Nerves are a problem very few magicians like to discuss or deal with. Is it possible that each performer thinks he is the only one who, moments before walking out on stage, has a feeling in the pit of his stomach that makes him want to run off and abandon magic forever?
Stage fright affects all of us and there is nothing wrong with having a certain amount of it. Most successful entertainers know that if you aren't feeling some apprehension, you are on shaky ground. It is the nerves that give us our edge and make us attune to the audience's reactions and performing situation. Let's examine exactly what we are talking about to see how it is a blessing and not a curse.
You have probably performed your routines countless times in front of many different types of audiences in all kinds of venues. You are confident in your magic and personality and look forward to doing a good and rewarding job. And yet, each show is new and different and you never know just what will happen. Nerves are really just another word for fear. The fear is that you will not be accepted by the audience and that you will be disgraced. This might happen because you blunder, expose a method, have a difficult spectator or even that your audience thinks you look silly and that your magic is awful. Stage fright robs you of your confidence and makes you feel inadequate before you even begin.
To deal with the problem, you should first realize that it is your desire to succeed that is driving the fear. The fear stems from the fact that you are sincerely yearning to do a wonderful job and are afraid you won't. There is nothing wrong with that. You must turn that fear into energy and use it to monitor all the dynamics of the show. Let it be the driving force that causes you to stay on your toes and make whatever necessary adjustments for any particular situations that arise. Remember that the greater the fear, the greater the capacity for you to shine as you are creating it all. Stage fright is just another word for inspiration.
It is easy to analyze this fear, but what do you do about it? The only answer is to gird up your loins and walk right out on stage. If you are well prepared, the stage fright will vanish within just a few minutes. The successful person is the one who just does it, regardless of how he feels inside. Like anything else in life worth achieving, you must be prepared to put yourself at risk for the sake of the job at hand. You should, however, remind yourself of all the hard work you have put into your art. You should think about how many hundreds if not thousands of people you have entertained and who have had their lives enriched by your performances. Do not sell yourself and your abilities short. Remember that you are a professional and have as much right to be on stage as anyone!
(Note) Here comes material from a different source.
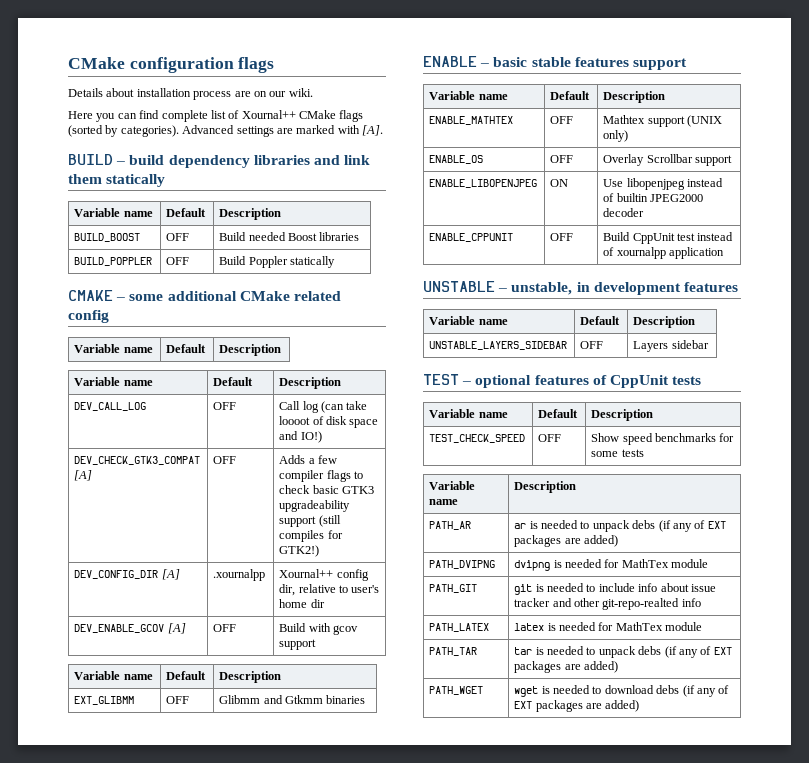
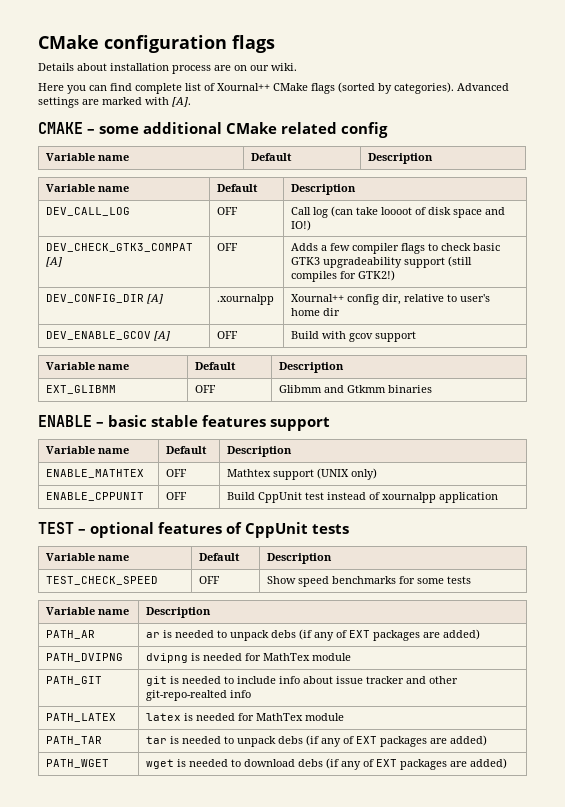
[68,154,371,168] [68,174,166,187] [74,208,153,217] [166,208,207,217] [219,208,282,220] [74,233,141,242] [166,233,190,241] [219,232,360,241] [74,257,153,266] [166,257,190,265] [219,256,336,268] // BUILD – build dependency libraries and link them statically // Variable name | Default | Description // BUILD_BOOST | OFF | Build needed Boost libraries // BUILD_POPPLER | OFF | Build Poppler statically -> (191, 102) none
[429,155,484,164] [550,155,574,163] [603,154,733,166] [429,179,538,188] [550,179,569,187] [603,178,724,190] [603,193,704,202] [603,208,645,217] // ENABLE_OS | OFF | Overlay Scrollbar support // ENABLE_LIBOPENJPEG | ON | Use libopenjpeg instead of builtin JPEG2000 decoder -> (378, 474) none
[423,281,738,295] [429,316,508,325] [580,316,621,325] [633,316,696,328] [429,341,568,350] [580,341,604,349] [633,340,709,352] // UNSTABLE – unstable, in development features // Variable name | Default | Description // UNSTABLE_LAYERS_SIDEBAR | OFF | Layers sidebar -> (499, 497) none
As you wait backstage, it is a good idea to mentally rehearse your opening lines. Saying them over and over again to yourself will give you something to do and build your confidence. One of the biggest causes of backstage jitters is that you will forget your lines. This will overcome that.
Deep breathing is also a tried and tested method for reducing nerves. Breathe out deeply through your mouth and then in through your nose over and over again. This will fill your lungs with oxygen-rich air which gives you a feeling of euphoria and light-headedness. Many pros use these deep breathing exercises just before going on to reduce stress. Walking around and pacing also is fine and helps to work off some of the excess energy. So, do deep knee bends and jumping in place. Never be afraid of what someone may think of your backstage antics. Do not get stage fright about your anti-stage fright exercises.
When it is time for you to begin, march proudly out in front of your audience. Smile and act like this is your home and where you belong! Speak your opening lines with power and authority even if you have a microphone. Make your gestures slightly larger than normal and do not be afraid to use plenty of body movement. You are on stage and you are expected to have stage presence. This means making your own body the object of attention in an unabashed way.
Finally, the sound of laughter or applause is the best antidote for stage fright. Your opening effect should be one you are dead sure of and know is an audience pleaser. If you can do a quick and startling effect right in the beginning of your act, so much the better. The sooner you get some type of audience response, the sooner you will feel at home on stage.
Stage fright can be almost debilitating to some performers. Try to keep perspective and see things through sane reasoning. Do not make the mistake of assuming the audience is making fun of you when there is no reason to think that. Do not let terrible ideas build up in your head about what might happen in the worse case scenario. Think of only good and positive thoughts about your performance and let that become the self-fulfilling prophecy.